# Hang'n from a Hang'n bag



## Fluffy (Dec 28, 2005)

Here's the story.

About 17 years ago (was it that long?), I was 15.  I was hanging out in my parents school.  In a middle of a flying side kick contest, how high and far I could go.  You get a running start at a hanging bag, it was fun.  My partner, a bit older than I, was pushing me......but I had no real motivation - other than fun.

So in walks a 17 y/o female.  Did I have a shot?  I thought so.  If only I could out-jump this joker I'd show her "Who's the man".  lol  :samurai: 

Well, at the top of this hanging bag was the 3 section chain, anyone who works with hanging bags know what I'm talking about.  Well I get a good running start and away I go!  I jump higher and farther then ever before.  I'm in my chamber position (this is all in slow motion now) I look over at the girl, O-YEA :uhyeah: she see's me, I'm a God!  Look back at the bag, execute the kick (with a little more power than usual) and I feel nothing, no bag, nothing but air.  I immediatly try and put my leg down it's stuck.  

I kicked so high I missed the bag and kicked between the 3 section chain, I kicked so hard I went all the way to the other side.  The next thing I can comprehend is my butt hitting the bag and my foot locked up in the chain.  I was actually hanging by a hanging heavy bag.  And I was left up there long so my father could get up out of his chair..........slowly walk out of his office.........walk over to me with his hands in his pockets.......look at me strait in the eye (after looking at the girl, and my so called friend who was rolling on the floor crying with laughter - and has yet to let me forget about this) and said "You stupid horny boy"!  Then slapped my foot, and I landed on my head.

That's my story.


----------



## Lisa (Dec 28, 2005)

:rofl:

OMG, that is so funny!  I am sitting here crying!


----------



## mantis (Dec 28, 2005)

LOL man
now i understand how you became 'fluffy' lol
that's hilarious. oh man, i'd wish earth would open up and swallow me at that point.
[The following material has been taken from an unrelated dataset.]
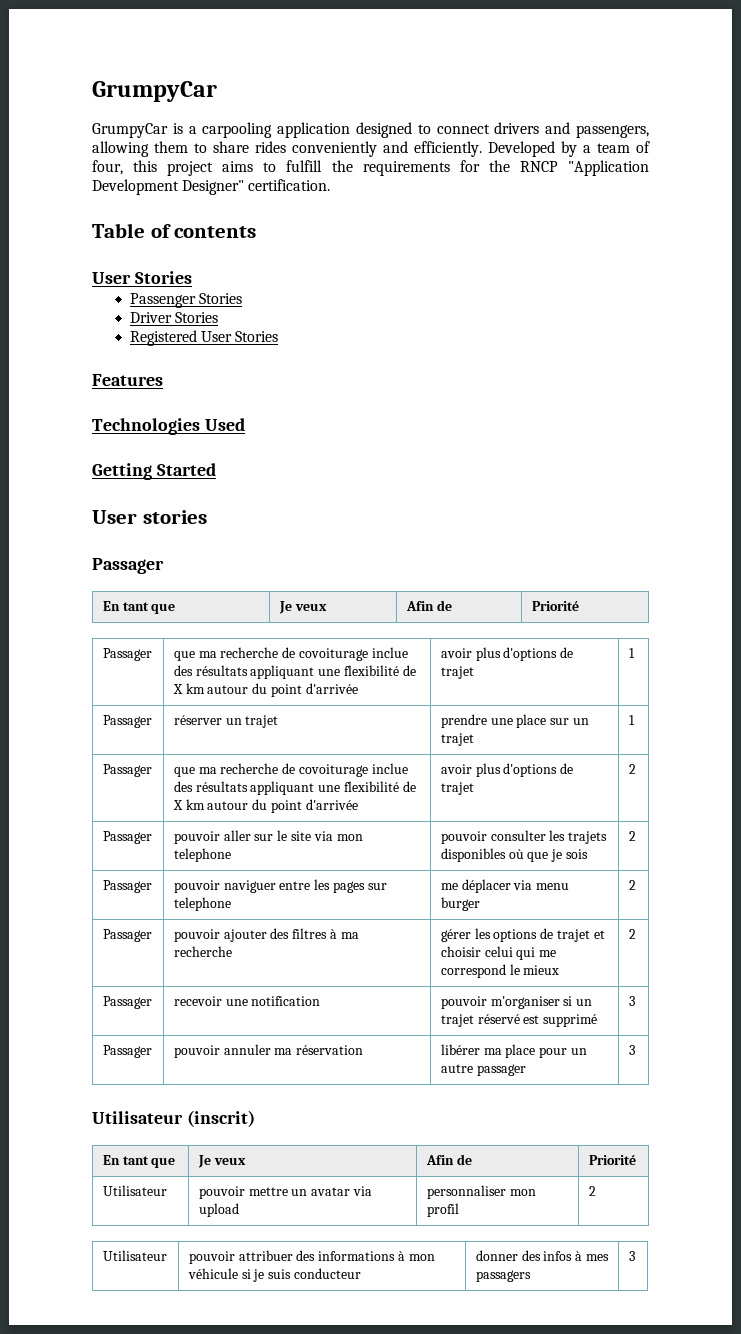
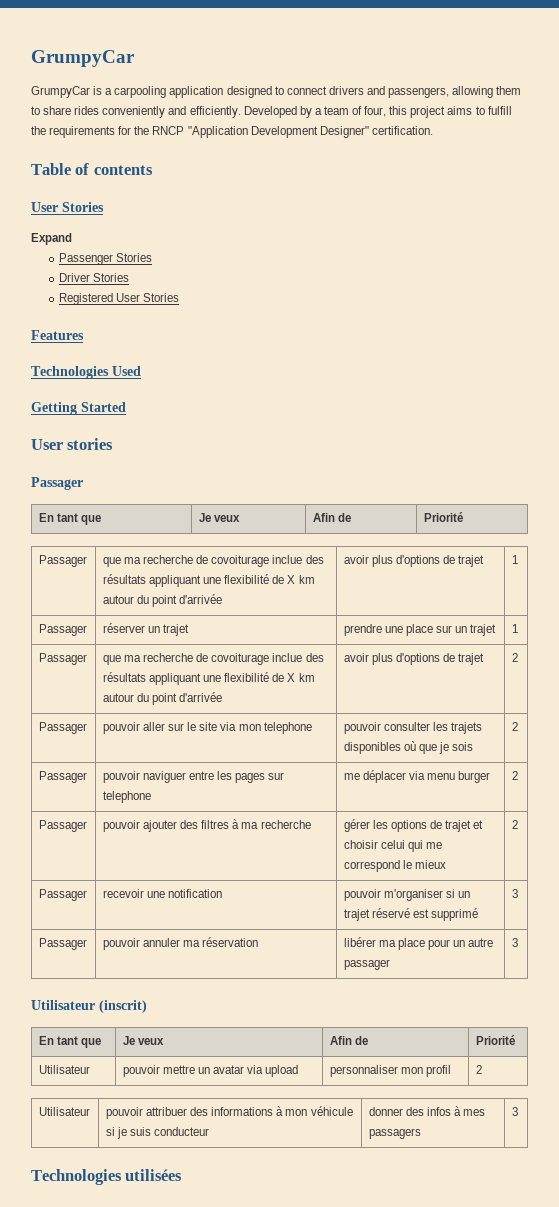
+ Expand
+ Technologies utilisées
Im glad you're over it now, after 17 years tho!


----------



## Fluffy (Dec 28, 2005)

I'll never be over it......but I can laugh about it.


----------



## hongkongfooey (Dec 29, 2005)

So what happened with the girl?


----------



## shesulsa (Dec 29, 2005)

:rofl::roflmao::rofl:


----------



## Jade Tigress (Dec 29, 2005)

I can't stop laughing! Your fathers comment is hilarious, as is the whole story.

:boing2::boing1:  :rofl:  :lol:  ​


----------



## Fluffy (Dec 29, 2005)

hongkongfooey said:
			
		

> So what happened with the girl?


 
ROFL  I guess that will be one of the great mysteries of life!


----------



## hong kong fooey (Dec 30, 2005)

lol wow I can only imange the embaresment.


----------